Change listing data

================

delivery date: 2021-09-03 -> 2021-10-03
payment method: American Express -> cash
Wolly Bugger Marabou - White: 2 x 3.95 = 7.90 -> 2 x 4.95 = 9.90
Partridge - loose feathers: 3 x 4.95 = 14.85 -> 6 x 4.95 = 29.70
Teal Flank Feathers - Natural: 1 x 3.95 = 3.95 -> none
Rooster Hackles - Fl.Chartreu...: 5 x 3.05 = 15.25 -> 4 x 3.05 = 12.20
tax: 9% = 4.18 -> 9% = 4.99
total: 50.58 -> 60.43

================

_WORK ORDER:_ Every entry shown earlier is to be returned exactly, line for line.

_EXPECTED ANSWER:_
delivery date: 2021-09-03 -> 2021-10-03
payment method: American Express -> cash
Wolly Bugger Marabou - White: 2 x 3.95 = 7.90 -> 2 x 4.95 = 9.90
Partridge - loose feathers: 3 x 4.95 = 14.85 -> 6 x 4.95 = 29.70
Teal Flank Feathers - Natural: 1 x 3.95 = 3.95 -> none
Rooster Hackles - Fl.Chartreu...: 5 x 3.05 = 15.25 -> 4 x 3.05 = 12.20
tax: 9% = 4.18 -> 9% = 4.99
total: 50.58 -> 60.43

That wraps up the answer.